Task statement
Keep the images out and copy every entry below exactly.

Data
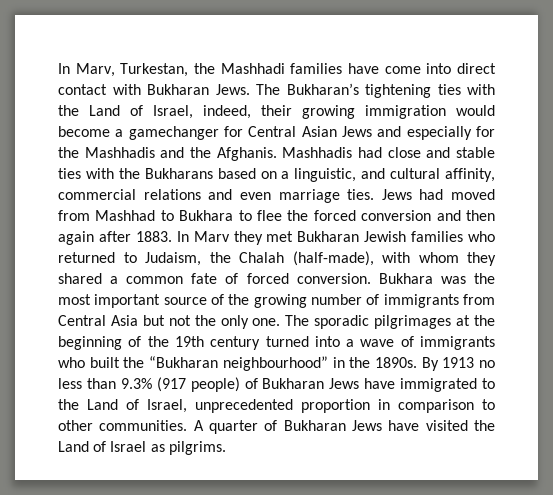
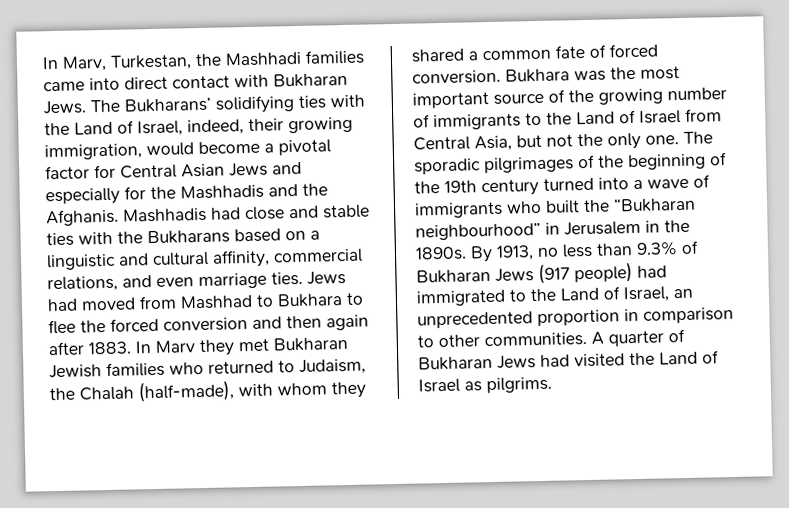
- In Marv, Turkestan, the Mashhadi families have come into direct contact with Bukharan Jews.
+ In Marv, Turkestan, the Mashhadi families came into direct contact with Bukharan Jews.
- The Bukharan’s tightening ties with the Land of Israel, indeed, their growing immigration would become a gamechanger for Central Asian Jews and especially for the Mashhadis and the Afghanis.
+ The Bukharans’ solidifying ties with the Land of Israel, indeed, their growing immigration, would become a pivotal factor for Central Asian Jews and especially for the Mashhadis and the Afghanis.
- Mashhadis had close and stable ties with the Bukharans based on a linguistic, and cultural affinity, commercial relations and even marriage ties.
+ Mashhadis had close and stable ties with the Bukharans based on a linguistic and cultural affinity, commercial relations, and even marriage ties.
- Bukhara was the most important source of the growing number of immigrants from Central Asia but not the only one.
+ Bukhara was the most important source of the growing number of immigrants to the Land of Israel from Central Asia, but not the only one.
- The sporadic pilgrimages at the beginning of the 19th century turned into a wave of immigrants who built the “Bukharan neighbourhood” in the 1890s.
+ The sporadic pilgrimages of the beginning of the 19th century turned into a wave of immigrants who built the “Bukharan neighbourhood” in Jerusalem in the 1890s.
- By 1913 no less than 9.3% (917 people) of Bukharan Jews have immigrated to the Land of Israel, unprecedented proportion in comparison to other communities.
+ By 1913, no less than 9.3% of Bukharan Jews (917 people) had immigrated to the Land of Israel, an unprecedented proportion in comparison to other communities.
- A quarter of Bukharan Jews have visited the Land of Israel as pilgrims.
+ A quarter of Bukharan Jews had visited the Land of Israel as pilgrims.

Answer for the task
- In Marv, Turkestan, the Mashhadi families have come into direct contact with Bukharan Jews.
+ In Marv, Turkestan, the Mashhadi families came into direct contact with Bukharan Jews.
- The Bukharan’s tightening ties with the Land of Israel, indeed, their growing immigration would become a gamechanger for Central Asian Jews and especially for the Mashhadis and the Afghanis.
+ The Bukharans’ solidifying ties with the Land of Israel, indeed, their growing immigration, would become a pivotal factor for Central Asian Jews and especially for the Mashhadis and the Afghanis.
- Mashhadis had close and stable ties with the Bukharans based on a linguistic, and cultural affinity, commercial relations and even marriage ties.
+ Mashhadis had close and stable ties with the Bukharans based on a linguistic and cultural affinity, commercial relations, and even marriage ties.
- Bukhara was the most important source of the growing number of immigrants from Central Asia but not the only one.
+ Bukhara was the most important source of the growing number of immigrants to the Land of Israel from Central Asia, but not the only one.
- The sporadic pilgrimages at the beginning of the 19th century turned into a wave of immigrants who built the “Bukharan neighbourhood” in the 1890s.
+ The sporadic pilgrimages of the beginning of the 19th century turned into a wave of immigrants who built the “Bukharan neighbourhood” in Jerusalem in the 1890s.
- By 1913 no less than 9.3% (917 people) of Bukharan Jews have immigrated to the Land of Israel, unprecedented proportion in comparison to other communities.
+ By 1913, no less than 9.3% of Bukharan Jews (917 people) had immigrated to the Land of Israel, an unprecedented proportion in comparison to other communities.
- A quarter of Bukharan Jews have visited the Land of Israel as pilgrims.
+ A quarter of Bukharan Jews had visited the Land of Israel as pilgrims.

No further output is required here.